Double fluorescence immunohistochemistry

Three sarcoid samples containing many IICs were evaluated by immunofluorescence double-staining to evaluate the co-localization of PLTA with IgA, IgM, and C3c. Double-staining of PLTA and IgA, IgM, or C3c was performed by incubating tissue sections (3 μm-thick) with normal horse serum after MT treatment, and then with the PAB antibody for 60 min at room temperature. The tissue sections were subsequently reacted with a biotinylated secondary antibody (Vectastain Universal Elite ABC Kit) followed by 30-min incubation in the dark with fluorescein isothiocyanate-conjugated streptavidin (F0250, DAKO) diluted 1:50, both at room temperature. For IgA and IgM double-staining, the sections were microwaved for 40 min at 97°C, incubated with normal horse serum, and then further incubated for 60 min at room temperature with the anti-human IgA (IR510, DAKO), followed by the fluorescence protocol after the primary antibody reaction, as described above.
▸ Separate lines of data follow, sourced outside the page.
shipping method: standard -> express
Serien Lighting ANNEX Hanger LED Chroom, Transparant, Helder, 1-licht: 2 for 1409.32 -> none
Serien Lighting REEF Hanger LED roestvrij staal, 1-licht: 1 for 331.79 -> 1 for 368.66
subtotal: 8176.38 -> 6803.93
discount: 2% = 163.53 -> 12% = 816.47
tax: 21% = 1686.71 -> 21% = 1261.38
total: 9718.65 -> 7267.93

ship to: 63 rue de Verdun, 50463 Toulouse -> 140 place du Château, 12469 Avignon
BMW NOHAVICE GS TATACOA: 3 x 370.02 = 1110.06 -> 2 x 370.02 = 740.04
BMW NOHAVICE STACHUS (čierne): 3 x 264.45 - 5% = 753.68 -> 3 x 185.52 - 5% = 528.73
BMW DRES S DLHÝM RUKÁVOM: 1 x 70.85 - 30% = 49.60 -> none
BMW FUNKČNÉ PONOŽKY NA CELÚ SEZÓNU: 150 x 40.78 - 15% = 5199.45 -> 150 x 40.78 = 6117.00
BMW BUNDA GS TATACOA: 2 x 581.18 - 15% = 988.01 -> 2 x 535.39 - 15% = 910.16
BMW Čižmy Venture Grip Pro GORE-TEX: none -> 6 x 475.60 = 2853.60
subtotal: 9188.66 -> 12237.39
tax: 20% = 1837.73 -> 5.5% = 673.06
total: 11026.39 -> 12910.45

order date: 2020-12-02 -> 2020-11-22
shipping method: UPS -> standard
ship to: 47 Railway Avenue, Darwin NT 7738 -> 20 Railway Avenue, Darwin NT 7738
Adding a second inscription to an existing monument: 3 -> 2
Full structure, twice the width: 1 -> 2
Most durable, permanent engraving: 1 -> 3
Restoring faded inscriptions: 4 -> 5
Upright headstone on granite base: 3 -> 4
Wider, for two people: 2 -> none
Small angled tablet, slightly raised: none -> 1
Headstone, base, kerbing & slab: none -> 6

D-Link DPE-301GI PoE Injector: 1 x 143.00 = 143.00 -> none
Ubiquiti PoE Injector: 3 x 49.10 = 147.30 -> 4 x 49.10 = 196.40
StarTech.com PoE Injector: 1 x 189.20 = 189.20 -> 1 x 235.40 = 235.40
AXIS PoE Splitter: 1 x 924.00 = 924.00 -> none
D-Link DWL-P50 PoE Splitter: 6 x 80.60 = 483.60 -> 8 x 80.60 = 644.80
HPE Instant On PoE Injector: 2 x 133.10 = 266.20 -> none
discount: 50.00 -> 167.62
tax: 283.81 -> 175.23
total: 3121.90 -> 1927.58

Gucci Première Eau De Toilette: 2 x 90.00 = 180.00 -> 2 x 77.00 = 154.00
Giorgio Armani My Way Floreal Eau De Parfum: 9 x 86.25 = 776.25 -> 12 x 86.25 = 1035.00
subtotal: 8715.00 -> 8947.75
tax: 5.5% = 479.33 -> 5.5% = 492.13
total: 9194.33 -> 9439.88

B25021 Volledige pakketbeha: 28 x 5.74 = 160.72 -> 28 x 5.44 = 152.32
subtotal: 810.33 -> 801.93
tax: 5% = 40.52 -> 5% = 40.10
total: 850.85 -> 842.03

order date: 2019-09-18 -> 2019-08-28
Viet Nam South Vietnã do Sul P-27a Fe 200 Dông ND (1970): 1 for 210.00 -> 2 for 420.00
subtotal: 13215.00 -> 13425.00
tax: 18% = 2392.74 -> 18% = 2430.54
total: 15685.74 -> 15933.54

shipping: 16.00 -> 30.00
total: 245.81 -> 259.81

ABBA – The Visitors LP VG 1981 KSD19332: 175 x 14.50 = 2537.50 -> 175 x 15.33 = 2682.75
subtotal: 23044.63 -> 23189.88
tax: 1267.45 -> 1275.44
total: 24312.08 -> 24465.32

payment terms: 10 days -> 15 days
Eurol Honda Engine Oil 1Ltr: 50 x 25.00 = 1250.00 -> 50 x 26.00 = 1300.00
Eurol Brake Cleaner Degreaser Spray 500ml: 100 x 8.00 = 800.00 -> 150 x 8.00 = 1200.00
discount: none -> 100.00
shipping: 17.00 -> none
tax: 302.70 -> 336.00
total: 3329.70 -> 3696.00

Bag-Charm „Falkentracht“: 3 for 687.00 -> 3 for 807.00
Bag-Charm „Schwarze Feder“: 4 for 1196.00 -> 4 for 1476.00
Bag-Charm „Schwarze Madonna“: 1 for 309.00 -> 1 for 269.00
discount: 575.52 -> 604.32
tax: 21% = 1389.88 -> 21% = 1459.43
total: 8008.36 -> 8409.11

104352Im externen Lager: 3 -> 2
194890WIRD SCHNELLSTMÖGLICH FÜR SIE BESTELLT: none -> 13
After the first reaction with the PAB antibody or anti-IgA antibody, the sections were microwaved again for 20 min and the second reaction was the same for all of the double-staining combinations: the sections were incubated for 60 min at room temperature with anti-human IgA, IgM, or C3c, followed by 30-min incubation in the dark with tetramethylrhodamine isothiocyanate-conjugated anti-rabbit immunoglobulin (R0150, DAKO) diluted 1:50 at room temperature. The sections were washed in T-PBS before and after each step, and coverslipped using fluorescence mounting medium (DAKO). A fluorescence laser-scanning microscope (FV1200, Olympus, Tokyo, Japan) was used to examine and photograph the stained sections.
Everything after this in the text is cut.